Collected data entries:
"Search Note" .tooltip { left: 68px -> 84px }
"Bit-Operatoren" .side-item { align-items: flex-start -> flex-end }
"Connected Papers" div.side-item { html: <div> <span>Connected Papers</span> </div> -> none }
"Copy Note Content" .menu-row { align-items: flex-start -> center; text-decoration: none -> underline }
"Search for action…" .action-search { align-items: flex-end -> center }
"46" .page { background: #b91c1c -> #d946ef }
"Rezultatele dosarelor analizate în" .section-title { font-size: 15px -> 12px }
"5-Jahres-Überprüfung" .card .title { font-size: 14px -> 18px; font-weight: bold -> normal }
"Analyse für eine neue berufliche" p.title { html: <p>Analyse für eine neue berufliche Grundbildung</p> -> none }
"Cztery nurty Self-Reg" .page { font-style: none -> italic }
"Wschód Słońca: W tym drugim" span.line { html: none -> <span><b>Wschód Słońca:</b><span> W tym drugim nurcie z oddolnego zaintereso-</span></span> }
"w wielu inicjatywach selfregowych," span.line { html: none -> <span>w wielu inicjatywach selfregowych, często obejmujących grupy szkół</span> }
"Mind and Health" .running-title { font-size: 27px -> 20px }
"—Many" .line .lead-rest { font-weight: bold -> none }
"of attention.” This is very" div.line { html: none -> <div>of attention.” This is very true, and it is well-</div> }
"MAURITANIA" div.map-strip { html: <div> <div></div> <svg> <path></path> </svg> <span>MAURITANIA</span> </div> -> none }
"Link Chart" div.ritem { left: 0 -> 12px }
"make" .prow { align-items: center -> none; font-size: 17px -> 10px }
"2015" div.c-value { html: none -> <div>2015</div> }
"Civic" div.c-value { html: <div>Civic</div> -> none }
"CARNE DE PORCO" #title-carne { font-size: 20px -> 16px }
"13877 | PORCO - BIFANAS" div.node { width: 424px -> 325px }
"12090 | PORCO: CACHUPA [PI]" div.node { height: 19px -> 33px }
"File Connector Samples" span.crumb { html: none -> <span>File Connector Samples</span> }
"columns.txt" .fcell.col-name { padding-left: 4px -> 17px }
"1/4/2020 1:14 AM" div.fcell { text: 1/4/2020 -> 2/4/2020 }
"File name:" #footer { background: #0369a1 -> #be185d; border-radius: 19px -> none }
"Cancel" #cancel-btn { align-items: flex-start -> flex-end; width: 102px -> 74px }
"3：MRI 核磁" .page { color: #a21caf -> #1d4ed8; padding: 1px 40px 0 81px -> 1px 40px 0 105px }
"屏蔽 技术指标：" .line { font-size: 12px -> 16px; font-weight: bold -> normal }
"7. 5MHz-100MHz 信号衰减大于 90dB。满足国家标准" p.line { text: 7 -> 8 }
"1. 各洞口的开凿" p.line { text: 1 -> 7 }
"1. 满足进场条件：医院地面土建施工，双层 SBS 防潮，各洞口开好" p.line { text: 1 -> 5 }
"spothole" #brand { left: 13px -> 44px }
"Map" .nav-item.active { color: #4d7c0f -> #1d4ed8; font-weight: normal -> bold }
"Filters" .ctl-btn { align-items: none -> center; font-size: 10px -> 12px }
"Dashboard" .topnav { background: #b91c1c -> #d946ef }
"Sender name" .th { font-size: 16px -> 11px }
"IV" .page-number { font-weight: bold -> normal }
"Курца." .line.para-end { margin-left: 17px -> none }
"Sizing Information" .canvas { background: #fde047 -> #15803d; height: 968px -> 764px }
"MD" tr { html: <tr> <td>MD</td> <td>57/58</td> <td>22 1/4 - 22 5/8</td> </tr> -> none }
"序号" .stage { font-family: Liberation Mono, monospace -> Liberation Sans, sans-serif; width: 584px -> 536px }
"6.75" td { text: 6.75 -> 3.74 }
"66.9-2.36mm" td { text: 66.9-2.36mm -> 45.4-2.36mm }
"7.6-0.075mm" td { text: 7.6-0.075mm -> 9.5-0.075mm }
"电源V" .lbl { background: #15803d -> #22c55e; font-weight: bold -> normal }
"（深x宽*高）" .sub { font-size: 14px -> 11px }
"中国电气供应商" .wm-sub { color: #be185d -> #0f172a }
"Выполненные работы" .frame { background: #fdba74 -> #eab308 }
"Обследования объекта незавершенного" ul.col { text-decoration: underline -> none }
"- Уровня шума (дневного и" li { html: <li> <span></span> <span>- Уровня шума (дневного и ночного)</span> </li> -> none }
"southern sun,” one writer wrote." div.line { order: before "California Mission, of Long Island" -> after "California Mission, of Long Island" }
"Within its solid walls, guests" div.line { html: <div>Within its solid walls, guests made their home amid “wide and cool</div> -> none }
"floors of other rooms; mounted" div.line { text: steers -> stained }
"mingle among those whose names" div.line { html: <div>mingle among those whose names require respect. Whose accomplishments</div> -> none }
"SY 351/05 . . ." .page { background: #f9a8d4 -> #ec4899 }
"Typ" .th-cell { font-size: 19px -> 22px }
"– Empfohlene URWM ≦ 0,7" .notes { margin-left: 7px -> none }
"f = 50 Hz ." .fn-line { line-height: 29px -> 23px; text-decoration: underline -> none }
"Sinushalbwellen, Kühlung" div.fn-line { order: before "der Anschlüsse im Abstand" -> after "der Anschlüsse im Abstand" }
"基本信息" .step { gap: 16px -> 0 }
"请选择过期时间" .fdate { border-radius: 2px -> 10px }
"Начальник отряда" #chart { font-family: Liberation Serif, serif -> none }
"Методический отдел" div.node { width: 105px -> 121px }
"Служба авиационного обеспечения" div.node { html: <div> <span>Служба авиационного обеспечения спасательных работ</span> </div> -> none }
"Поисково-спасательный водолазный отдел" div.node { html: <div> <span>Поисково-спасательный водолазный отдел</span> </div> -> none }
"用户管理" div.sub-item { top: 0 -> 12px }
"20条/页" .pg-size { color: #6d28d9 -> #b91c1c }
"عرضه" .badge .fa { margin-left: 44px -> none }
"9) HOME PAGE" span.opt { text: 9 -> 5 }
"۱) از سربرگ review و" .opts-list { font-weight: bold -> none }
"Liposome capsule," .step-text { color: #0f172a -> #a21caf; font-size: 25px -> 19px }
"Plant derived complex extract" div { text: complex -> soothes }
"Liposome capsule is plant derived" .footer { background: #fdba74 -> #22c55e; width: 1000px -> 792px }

Directions: Every entry above must appear again in the reply, exactly as it stands.

Answer to this problem:
"Search Note" .tooltip { left: 68px -> 84px }
"Bit-Operatoren" .side-item { align-items: flex-start -> flex-end }
"Connected Papers" div.side-item { html: <div> <span>Connected Papers</span> </div> -> none }
"Copy Note Content" .menu-row { align-items: flex-start -> center; text-decoration: none -> underline }
"Search for action…" .action-search { align-items: flex-end -> center }
"46" .page { background: #b91c1c -> #d946ef }
"Rezultatele dosarelor analizate în" .section-title { font-size: 15px -> 12px }
"5-Jahres-Überprüfung" .card .title { font-size: 14px -> 18px; font-weight: bold -> normal }
"Analyse für eine neue berufliche" p.title { html: <p>Analyse für eine neue berufliche Grundbildung</p> -> none }
"Cztery nurty Self-Reg" .page { font-style: none -> italic }
"Wschód Słońca: W tym drugim" span.line { html: none -> <span><b>Wschód Słońca:</b><span> W tym drugim nurcie z oddolnego zaintereso-</span></span> }
"w wielu inicjatywach selfregowych," span.line { html: none -> <span>w wielu inicjatywach selfregowych, często obejmujących grupy szkół</span> }
"Mind and Health" .running-title { font-size: 27px -> 20px }
"—Many" .line .lead-rest { font-weight: bold -> none }
"of attention.” This is very" div.line { html: none -> <div>of attention.” This is very true, and it is well-</div> }
"MAURITANIA" div.map-strip { html: <div> <div></div> <svg> <path></path> </svg> <span>MAURITANIA</span> </div> -> none }
"Link Chart" div.ritem { left: 0 -> 12px }
"make" .prow { align-items: center -> none; font-size: 17px -> 10px }
"2015" div.c-value { html: none -> <div>2015</div> }
"Civic" div.c-value { html: <div>Civic</div> -> none }
"CARNE DE PORCO" #title-carne { font-size: 20px -> 16px }
"13877 | PORCO - BIFANAS" div.node { width: 424px -> 325px }
"12090 | PORCO: CACHUPA [PI]" div.node { height: 19px -> 33px }
"File Connector Samples" span.crumb { html: none -> <span>File Connector Samples</span> }
"columns.txt" .fcell.col-name { padding-left: 4px -> 17px }
"1/4/2020 1:14 AM" div.fcell { text: 1/4/2020 -> 2/4/2020 }
"File name:" #footer { background: #0369a1 -> #be185d; border-radius: 19px -> none }
"Cancel" #cancel-btn { align-items: flex-start -> flex-end; width: 102px -> 74px }
"3：MRI 核磁" .page { color: #a21caf -> #1d4ed8; padding: 1px 40px 0 81px -> 1px 40px 0 105px }
"屏蔽 技术指标：" .line { font-size: 12px -> 16px; font-weight: bold -> normal }
"7. 5MHz-100MHz 信号衰减大于 90dB。满足国家标准" p.line { text: 7 -> 8 }
"1. 各洞口的开凿" p.line { text: 1 -> 7 }
"1. 满足进场条件：医院地面土建施工，双层 SBS 防潮，各洞口开好" p.line { text: 1 -> 5 }
"spothole" #brand { left: 13px -> 44px }
"Map" .nav-item.active { color: #4d7c0f -> #1d4ed8; font-weight: normal -> bold }
"Filters" .ctl-btn { align-items: none -> center; font-size: 10px -> 12px }
"Dashboard" .topnav { background: #b91c1c -> #d946ef }
"Sender name" .th { font-size: 16px -> 11px }
"IV" .page-number { font-weight: bold -> normal }
"Курца." .line.para-end { margin-left: 17px -> none }
"Sizing Information" .canvas { background: #fde047 -> #15803d; height: 968px -> 764px }
"MD" tr { html: <tr> <td>MD</td> <td>57/58</td> <td>22 1/4 - 22 5/8</td> </tr> -> none }
"序号" .stage { font-family: Liberation Mono, monospace -> Liberation Sans, sans-serif; width: 584px -> 536px }
"6.75" td { text: 6.75 -> 3.74 }
"66.9-2.36mm" td { text: 66.9-2.36mm -> 45.4-2.36mm }
"7.6-0.075mm" td { text: 7.6-0.075mm -> 9.5-0.075mm }
"电源V" .lbl { background: #15803d -> #22c55e; font-weight: bold -> normal }
"（深x宽*高）" .sub { font-size: 14px -> 11px }
"中国电气供应商" .wm-sub { color: #be185d -> #0f172a }
"Выполненные работы" .frame { background: #fdba74 -> #eab308 }
"Обследования объекта незавершенного" ul.col { text-decoration: underline -> none }
"- Уровня шума (дневного и" li { html: <li> <span></span> <span>- Уровня шума (дневного и ночного)</span> </li> -> none }
"southern sun,” one writer wrote." div.line { order: before "California Mission, of Long Island" -> after "California Mission, of Long Island" }
"Within its solid walls, guests" div.line { html: <div>Within its solid walls, guests made their home amid “wide and cool</div> -> none }
"floors of other rooms; mounted" div.line { text: steers -> stained }
"mingle among those whose names" div.line { html: <div>mingle among those whose names require respect. Whose accomplishments</div> -> none }
"SY 351/05 . . ." .page { background: #f9a8d4 -> #ec4899 }
"Typ" .th-cell { font-size: 19px -> 22px }
"– Empfohlene URWM ≦ 0,7" .notes { margin-left: 7px -> none }
"f = 50 Hz ." .fn-line { line-height: 29px -> 23px; text-decoration: underline -> none }
"Sinushalbwellen, Kühlung" div.fn-line { order: before "der Anschlüsse im Abstand" -> after "der Anschlüsse im Abstand" }
"基本信息" .step { gap: 16px -> 0 }
"请选择过期时间" .fdate { border-radius: 2px -> 10px }
"Начальник отряда" #chart { font-family: Liberation Serif, serif -> none }
"Методический отдел" div.node { width: 105px -> 121px }
"Служба авиационного обеспечения" div.node { html: <div> <span>Служба авиационного обеспечения спасательных работ</span> </div> -> none }
"Поисково-спасательный водолазный отдел" div.node { html: <div> <span>Поисково-спасательный водолазный отдел</span> </div> -> none }
"用户管理" div.sub-item { top: 0 -> 12px }
"20条/页" .pg-size { color: #6d28d9 -> #b91c1c }
"عرضه" .badge .fa { margin-left: 44px -> none }
"9) HOME PAGE" span.opt { text: 9 -> 5 }
"۱) از سربرگ review و" .opts-list { font-weight: bold -> none }
"Liposome capsule," .step-text { color: #0f172a -> #a21caf; font-size: 25px -> 19px }
"Plant derived complex extract" div { text: complex -> soothes }
"Liposome capsule is plant derived" .footer { background: #fdba74 -> #22c55e; width: 1000px -> 792px }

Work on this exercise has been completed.